** Opening RECORDS FOR THIS EXERCISE block **
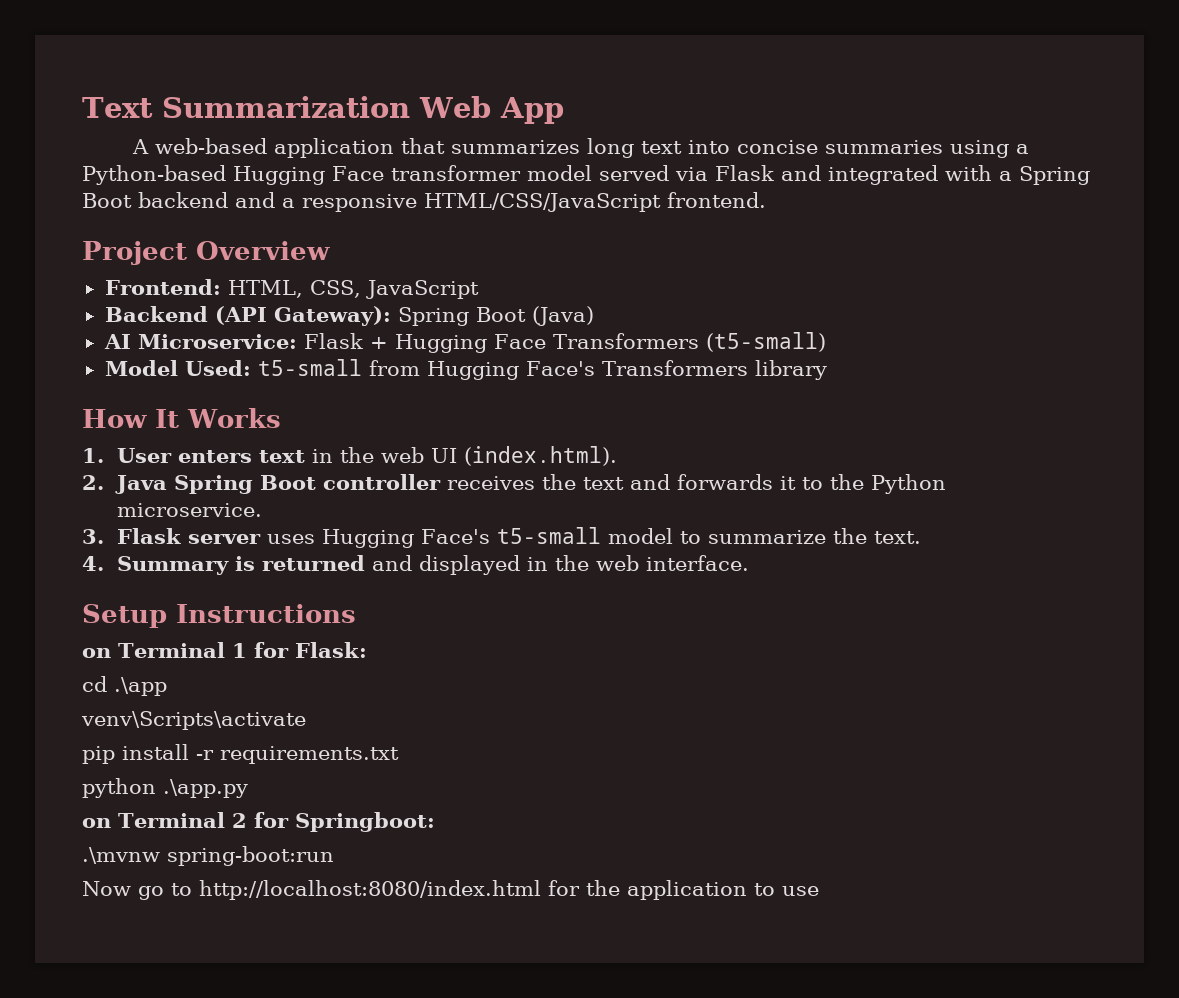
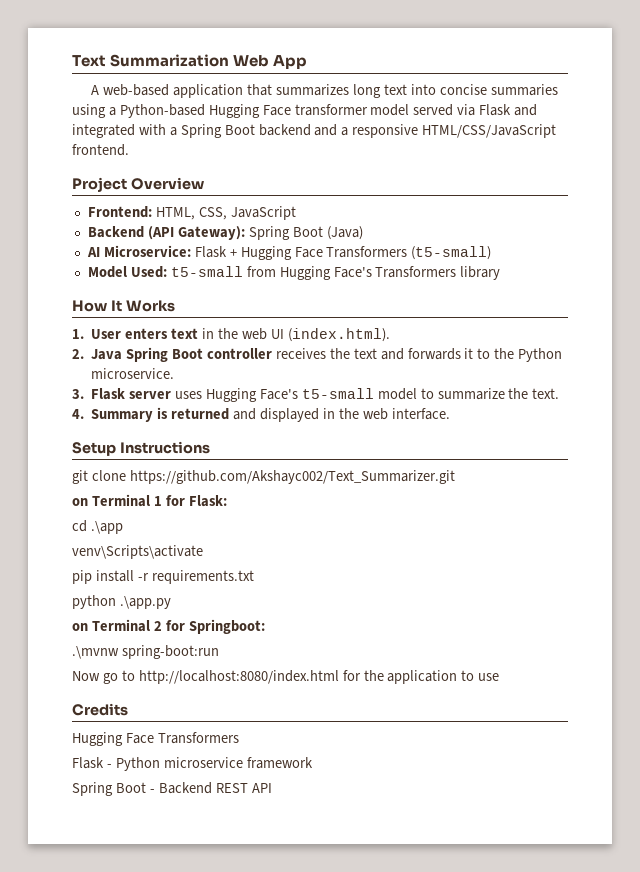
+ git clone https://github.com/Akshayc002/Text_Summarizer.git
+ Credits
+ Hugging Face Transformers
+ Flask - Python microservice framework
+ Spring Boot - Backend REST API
** Closing RECORDS FOR THIS EXERCISE block **
EXERCISE INSTRUCTIONS: Start at the line with "Hugging Face Transformers" and stop at the end of the records. Write those lines out exactly and add nothing.

RESPONSE BOX:
+ Hugging Face Transformers
+ Flask - Python microservice framework
+ Spring Boot - Backend REST API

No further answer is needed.